Robust voice activity detector system for use with an earphone
12591407 ยท 2026-03-31
Assignee
Inventors
Cpc classification
G10L15/22
PHYSICS
H03G3/341
ELECTRICITY
G06F3/165
PHYSICS
International classification
G10L15/22
PHYSICS
Abstract
An electronic device or method for adjusting a gain on a voice operated control system can include one or more processors and a memory having computer instructions. The instructions, when executed by the one or more processors causes the one or more processors to perform the operations of receiving a first microphone signal, receiving a second microphone signal, updating a slow time weighted ratio of the filtered first and second signals, and updating a fast time weighted ratio of the filtered first and second signals. The one or more processors can further perform the operations of calculating an absolute difference between the fast time weighted ratio and the slow time weighted ratio, comparing the absolute difference with a threshold, and increasing the gain when the absolute difference is greater than the threshold.

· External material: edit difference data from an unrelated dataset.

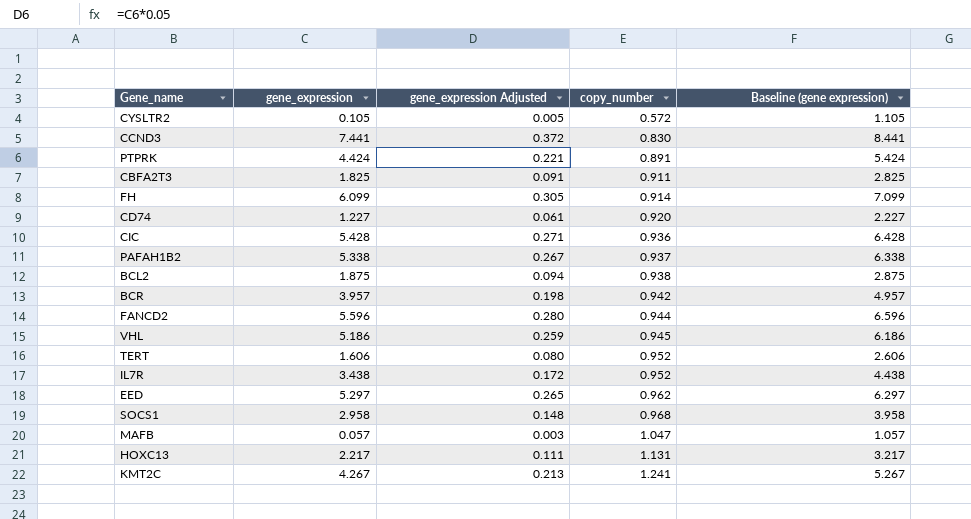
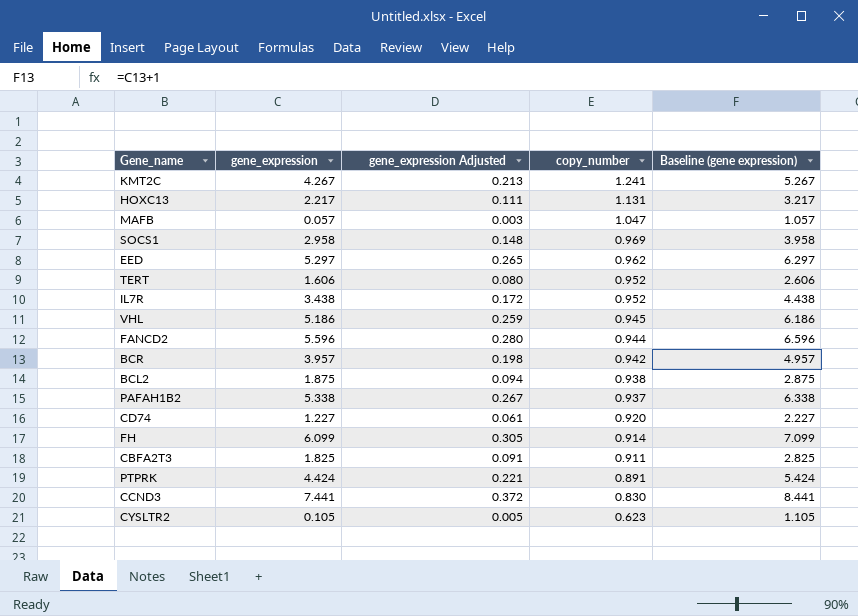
row order: copy_number ascending -> copy_number descending
row CIC: 5.428 | 0.271 | 0.936 | 6.428 -> none
SOCS1 | copy_number: 0.968 -> 0.969
CYSLTR2 | copy_number: 0.572 -> 0.623

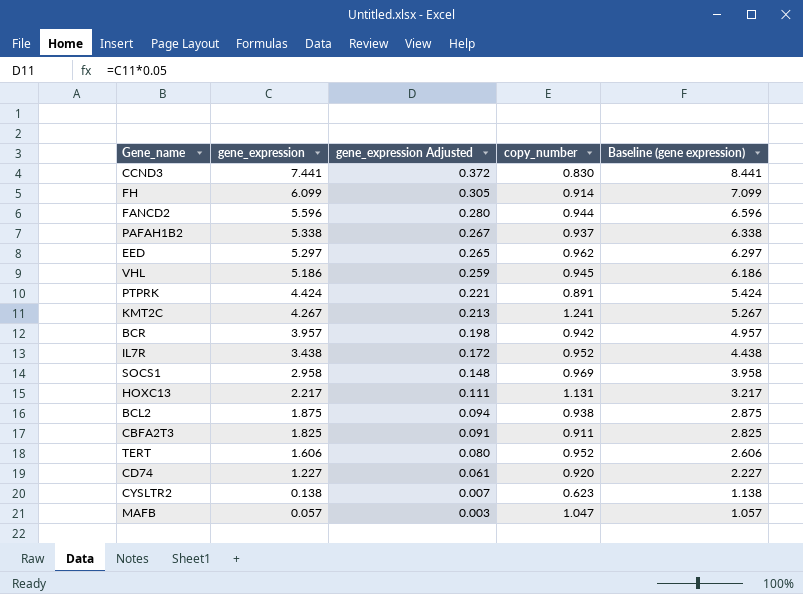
row order: copy_number descending -> gene_expression descending
CYSLTR2 | gene_expression: 0.105 -> 0.138
CYSLTR2 | gene_expression Adjusted: 0.005 -> 0.007
CYSLTR2 | Baseline (gene expression): 1.105 -> 1.138

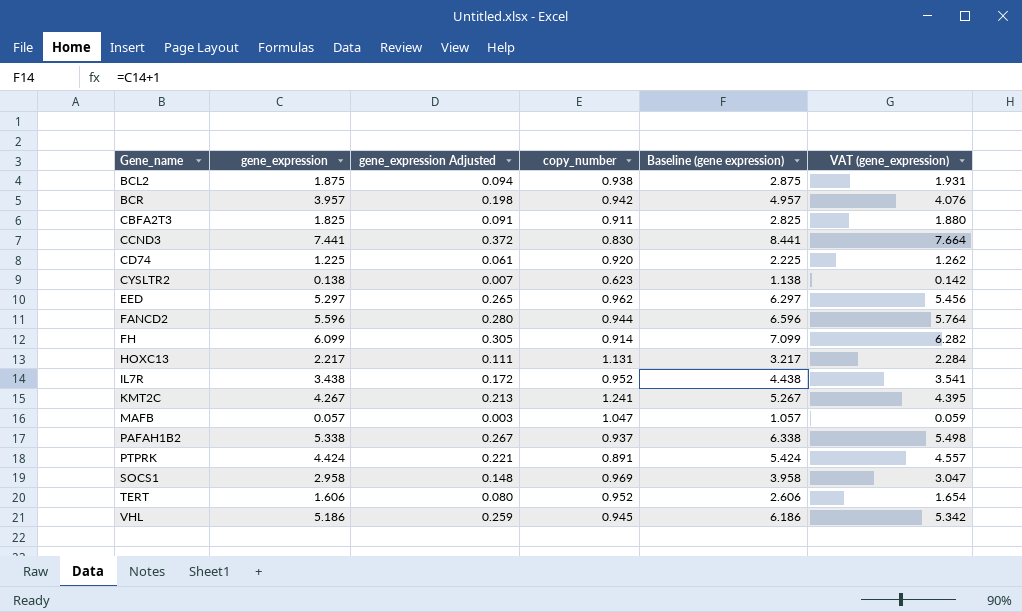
row order: gene_expression descending -> Gene_name ascending
column VAT (gene_expression) | formula: none -> [gene_expression] * 1.03
CD74 | gene_expression: 1.227 -> 1.225
CD74 | Baseline (gene expression): 2.227 -> 2.225

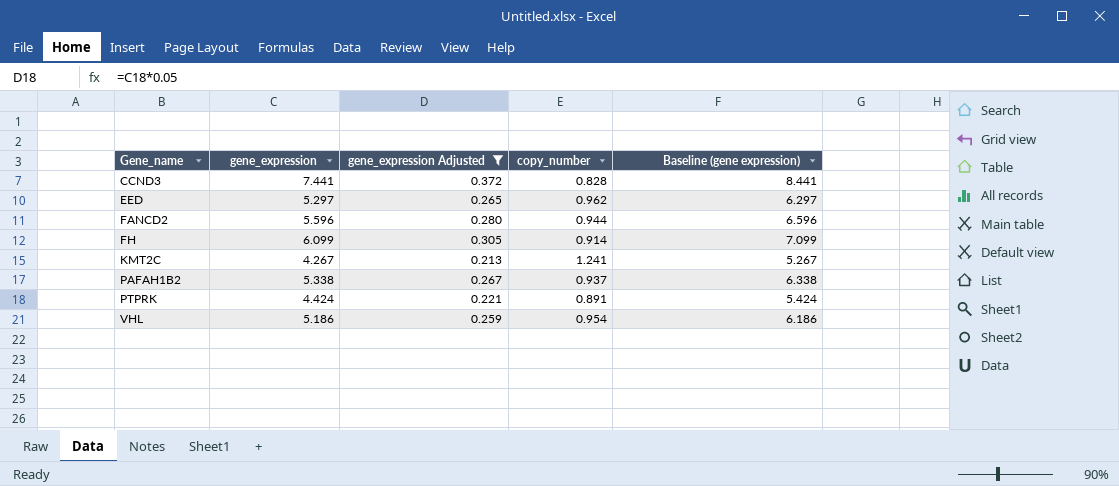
filter: none -> gene_expression Adjusted >= 0.213
column VAT (gene_expression) | formula: [gene_expression] * 1.03 -> none
CCND3 | copy_number: 0.830 -> 0.828
VHL | copy_number: 0.945 -> 0.954

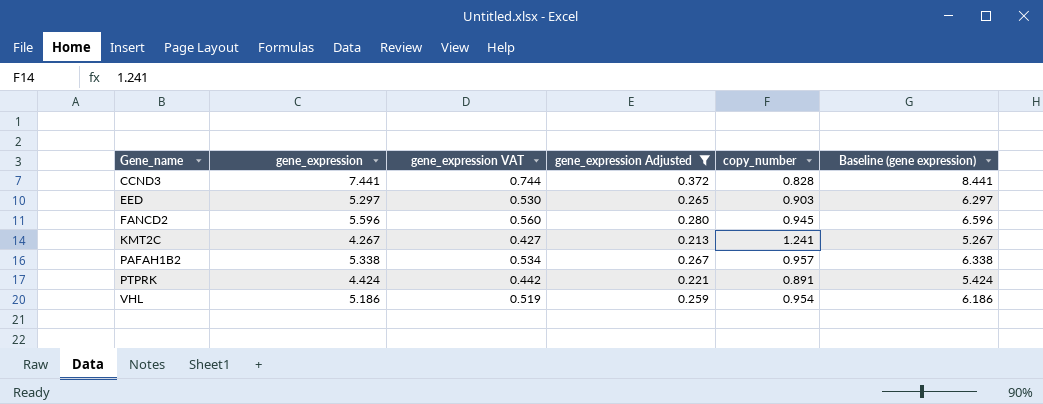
column gene_expression VAT | formula: none -> [gene_expression] * 0.1
row FH: 6.099 | 0.305 | 0.914 | 7.099 -> none
EED | copy_number: 0.962 -> 0.903
FANCD2 | copy_number: 0.944 -> 0.945
PAFAH1B2 | copy_number: 0.937 -> 0.957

Other embodiments are disclosed.
Claims
1. An earphone comprising: a first ambient microphone configured to generate a first microphone signal; a second ambient microphone configured to generate a second microphone signal; a third microphone configured to generate a third microphone signal; an ear canal microphone configured to generate a fourth microphone signal; a sound isolating barrier, wherein the first microphone and second microphone sample the environment on a first side of the sound isolating barrier and the ear canal microphone samples an environment on a second side of the sound isolating barrier where the first side and second side are separated by the sound isolating barrier; memory configured to store instructions; a processor configured to execute the instructions to perform operations, the operations comprising: receiving the first microphone signal; receiving the second microphone signal; receiving the third microphone signal; receiving the fourth microphoned signal; generating a modified first microphone signal by applying a first filter to the first microphone signal; generating a modified second microphone signal by applying a second filter to the second microphone signal; generating a modified third microphone signal by applying a third filter to the third microphone signal; generating a modified fourth microphone signal by applying a fourth filter to the fourth microphone signal; generating a first ratio of a time weighted power estimate of the first microphone signal to the a time weighted power estimate of the second microphone signal; generating a second ratio of the time weighted power estimate of the first microphone signal to a time weighted power estimate of the third microphone signal; generating a third ratio of the time weighted power estimate of the first microphone signal to a time weighted power estimate of the fourth microphone signal; detecting if there is voice activity, wherein there is voice activity when the first ratio is above a first threshold and the second ratio is above a second threshold and the third ratio is above a third threshold; and generating a binary voice activity status, where a value of 0 refers to no voice activity and a 1 refers to detected voice activity.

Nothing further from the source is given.